Input for this task: Begin

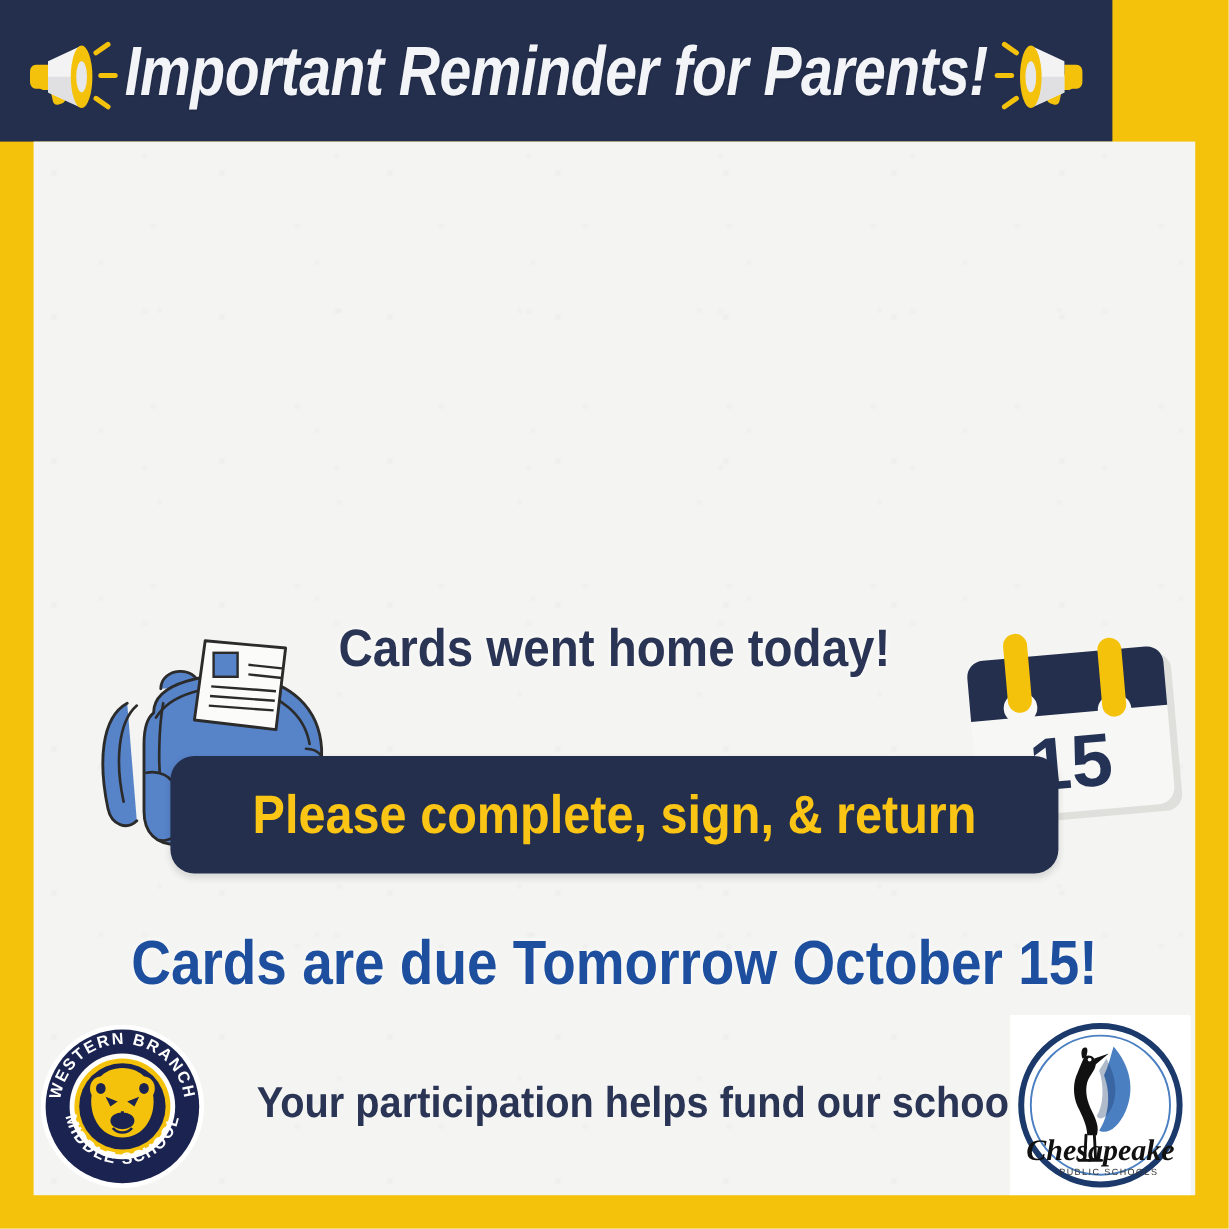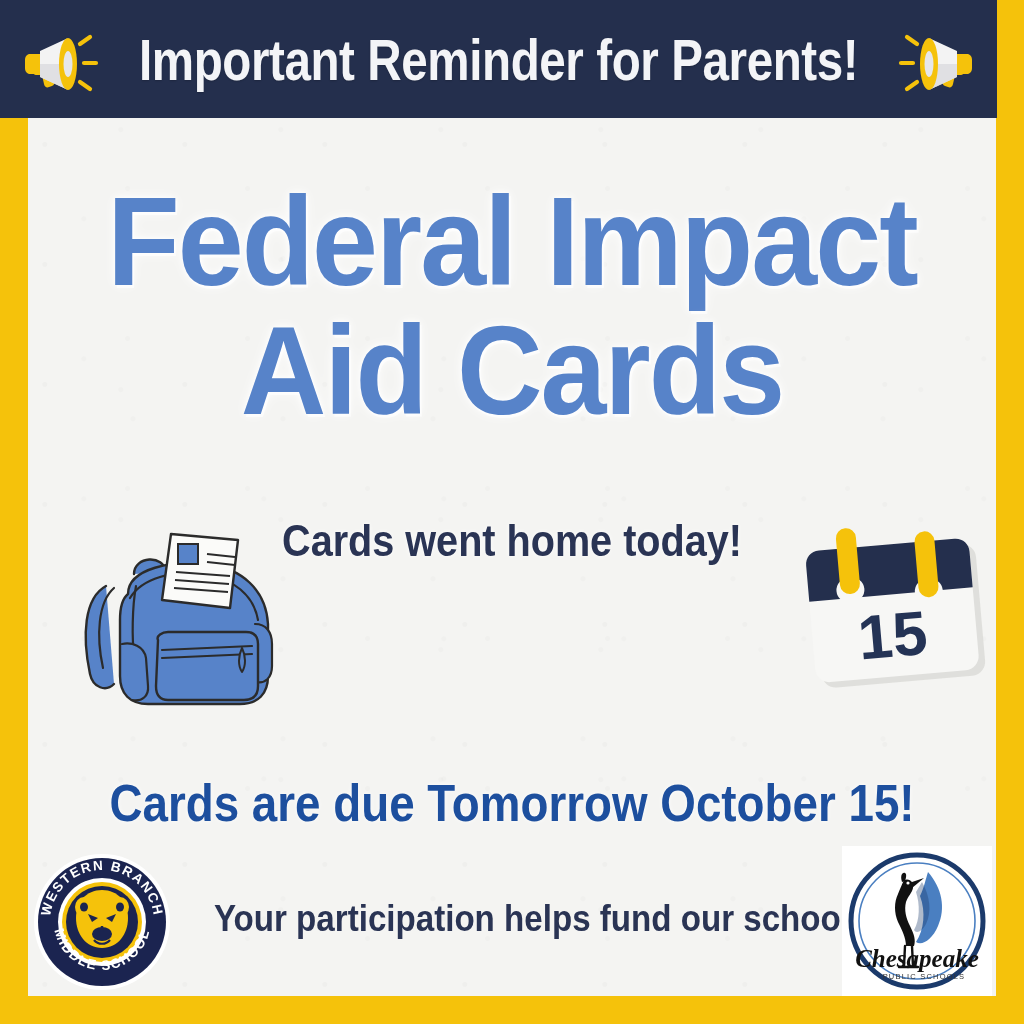--- a/index.html
+++ b/index.html
@@ -17,10 +17,11 @@
 
   
   .header-band{
-    position:absolute;left:0;top:0;width:997px;height:118px;
+    position:absolute;left:0;top:0;width:927px;height:118px;
     background:#242f4d;
     display:flex;align-items:center;justify-content:center;
     overflow:hidden;
+    font-style:italic;
   }
   .header-title{
     font-size:58px;

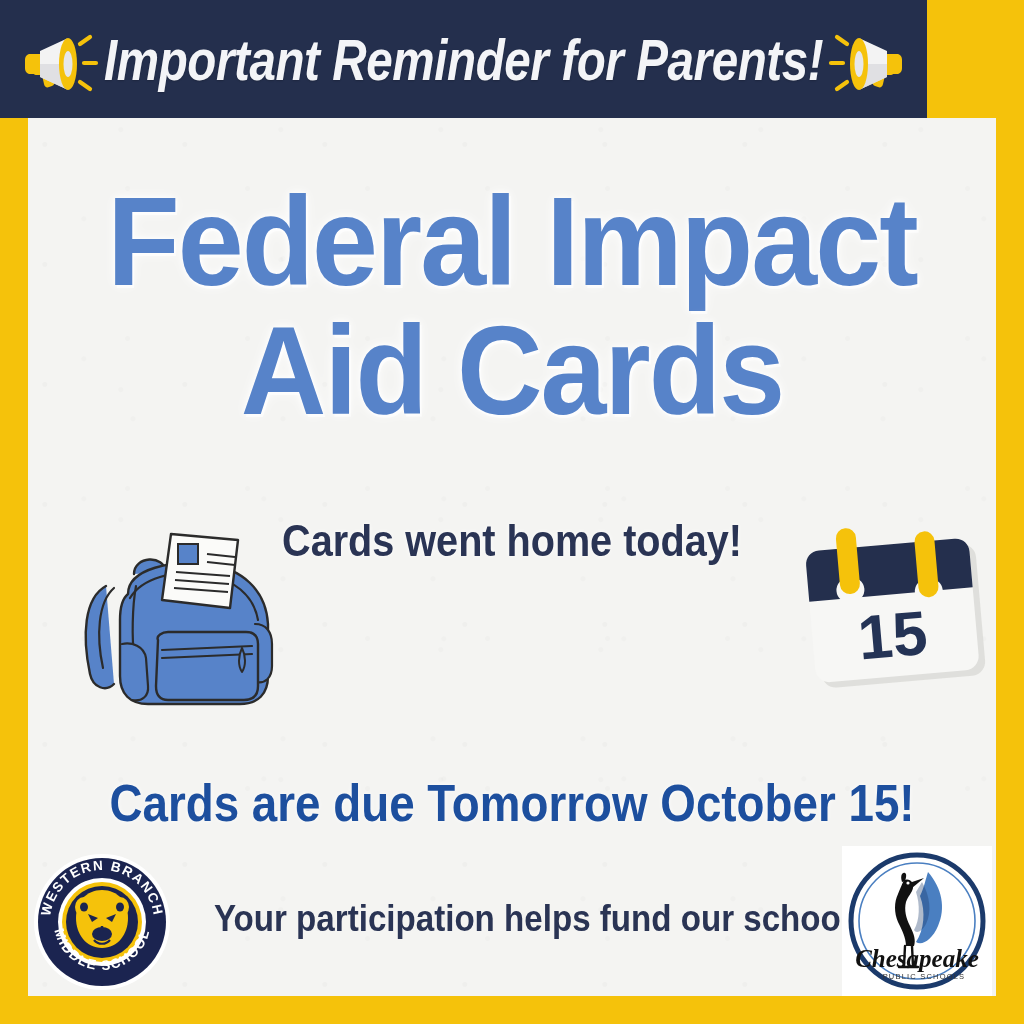--- a/index.html
+++ b/index.html
@@ -180,10 +180,6 @@
   <div class="inner">
     <div class="paper-tex"></div>
 
-    <div class="title-wrap">
-      <span class="title-line l1">Federal Impact</span>
-      <span class="title-line l2">Aid Cards</span>
-    </div>
 
     <div class="backpack">
       <svg viewBox="0 0 230 205" width="230" height="205" aria-hidden="true">

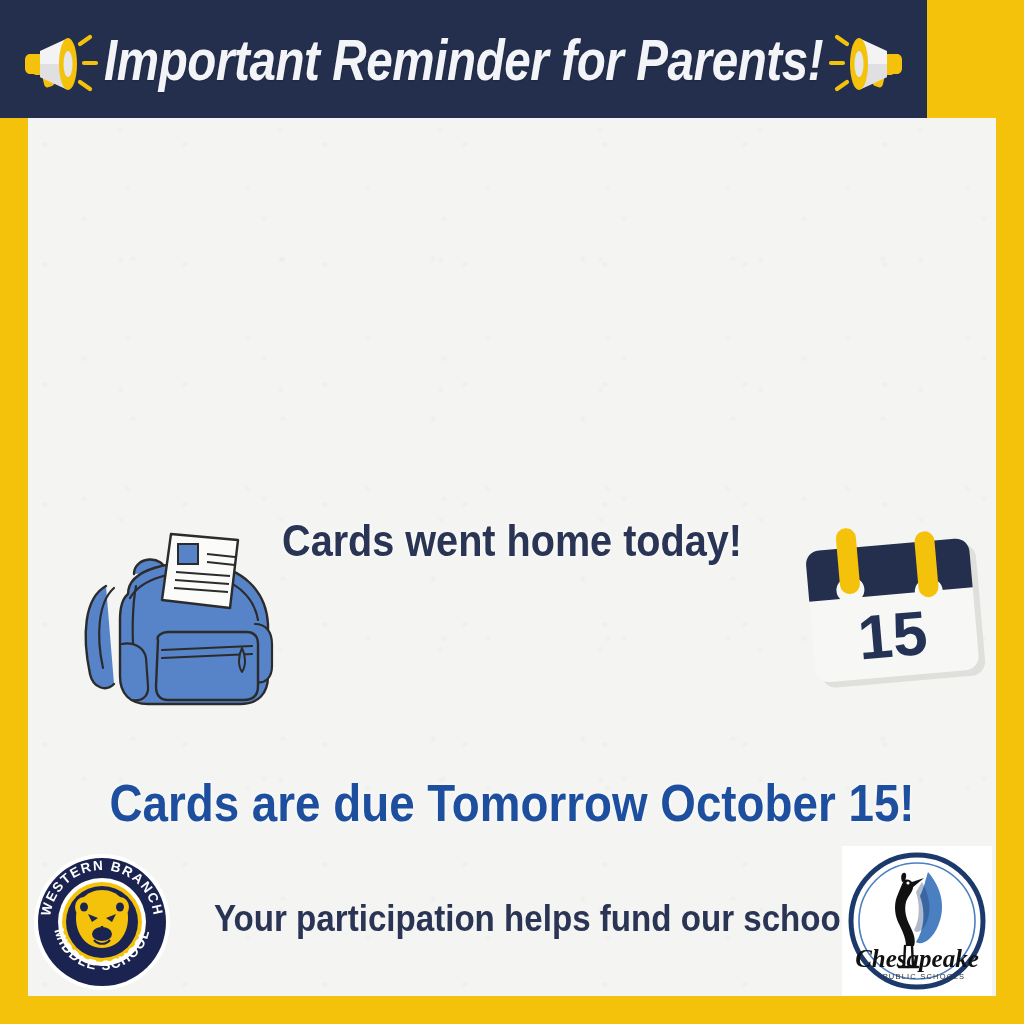--- a/index.html
+++ b/index.html
@@ -246,6 +246,9 @@
 
     <div class="subtitle">Cards went home today!</div>
 
+    <div class="cta-banner">
+      <span class="cta-text">Please complete, sign, &amp; return</span>
+    </div>
 
     <div class="due-line">Cards are due Tomorrow October 15!</div>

Input for this task: End

▶ _Work instructions_
Pull out all lines in the data above that include "span".

▶ _Expected answer_
-      <span class="title-line l1">Federal Impact</span>
-      <span class="title-line l2">Aid Cards</span>
+      <span class="cta-text">Please complete, sign, &amp; return</span>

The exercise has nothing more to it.